▸ TASK STATEMENT: A precise copy of the data is required, with every picture left out.

SUPPLIED MATERIAL: Begin

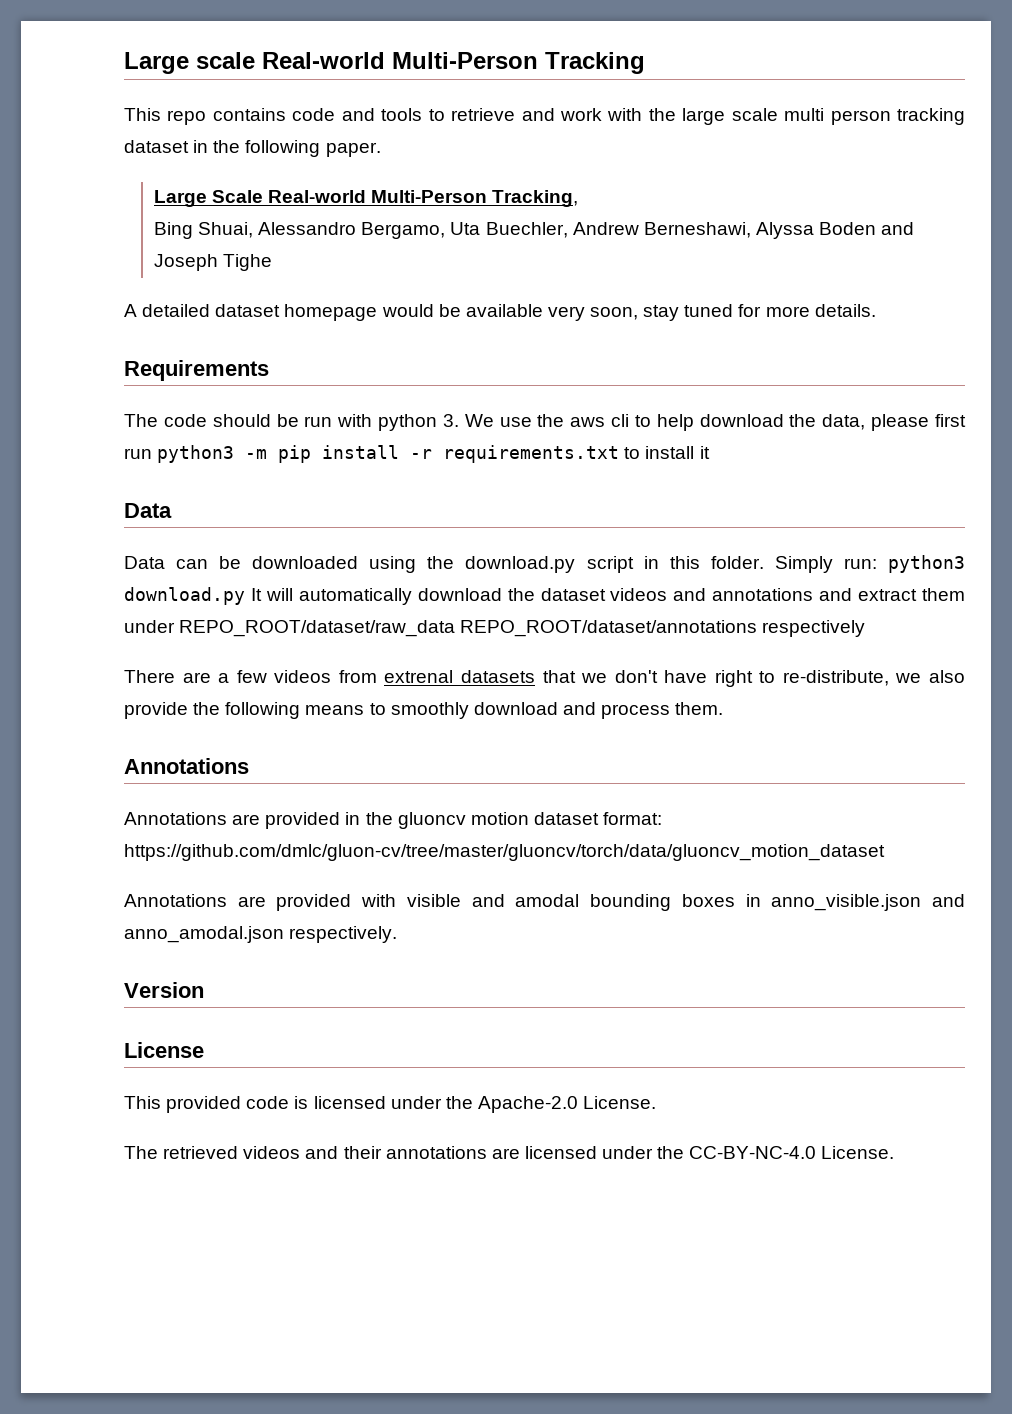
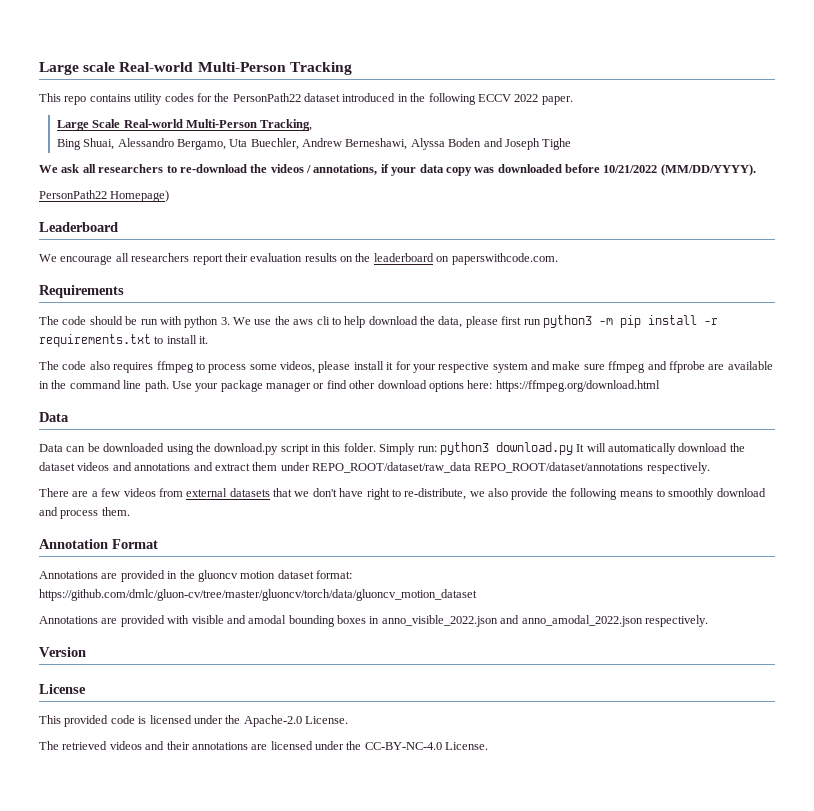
[292,108,965,125] [124,140,189,153] code and tools to retrieve and work with the large scale multi person tracking dataset -> [134,93,396,105] utility codes for the PersonPath22 dataset introduced
(321, 148) none -> [477,94,539,102] ECCV 2022
[124,304,876,321] A detailed dataset homepage would be available very soon, stay tuned for more details. -> [39,164,756,176] [39,190,170,202] [39,222,118,232] [39,253,558,265] We ask all researchers to re-download the videos / annotations, if your data copy was downloaded before 10/21/2022 (MM/DD/YYYY). // PersonPath22 Homepage) // Leaderboard // We encourage all researchers report their evaluation results on the leaderboard on paperswithcode.com.
[699,446,710,459] it -> [199,336,209,344] [39,361,773,373] [39,380,660,392] it. // The code also requires ffmpeg to process some videos, please install it for your respective system and make sure ffmpeg and ffprobe are available in the command line path. Use your package manager or find other download options here: https://ffmpeg.org/download.html
[762,620,866,637] respectively -> [646,462,710,474] respectively.
[384,670,454,683] extrenal -> [186,488,228,497] external
[124,758,249,774] Annotations -> [39,539,158,549] Annotation Format
[771,894,966,911] [124,926,284,943] anno_visible.json and anno_amodal.json -> [381,615,643,627] anno_visible_2022.json and anno_amodal_2022.json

SUPPLIED MATERIAL: End

▸ TASK RESPONSE:
[292,108,965,125] [124,140,189,153] code and tools to retrieve and work with the large scale multi person tracking dataset -> [134,93,396,105] utility codes for the PersonPath22 dataset introduced
(321, 148) none -> [477,94,539,102] ECCV 2022
[124,304,876,321] A detailed dataset homepage would be available very soon, stay tuned for more details. -> [39,164,756,176] [39,190,170,202] [39,222,118,232] [39,253,558,265] We ask all researchers to re-download the videos / annotations, if your data copy was downloaded before 10/21/2022 (MM/DD/YYYY). // PersonPath22 Homepage) // Leaderboard // We encourage all researchers report their evaluation results on the leaderboard on paperswithcode.com.
[699,446,710,459] it -> [199,336,209,344] [39,361,773,373] [39,380,660,392] it. // The code also requires ffmpeg to process some videos, please install it for your respective system and make sure ffmpeg and ffprobe are available in the command line path. Use your package manager or find other download options here: https://ffmpeg.org/download.html
[762,620,866,637] respectively -> [646,462,710,474] respectively.
[384,670,454,683] extrenal -> [186,488,228,497] external
[124,758,249,774] Annotations -> [39,539,158,549] Annotation Format
[771,894,966,911] [124,926,284,943] anno_visible.json and anno_amodal.json -> [381,615,643,627] anno_visible_2022.json and anno_amodal_2022.json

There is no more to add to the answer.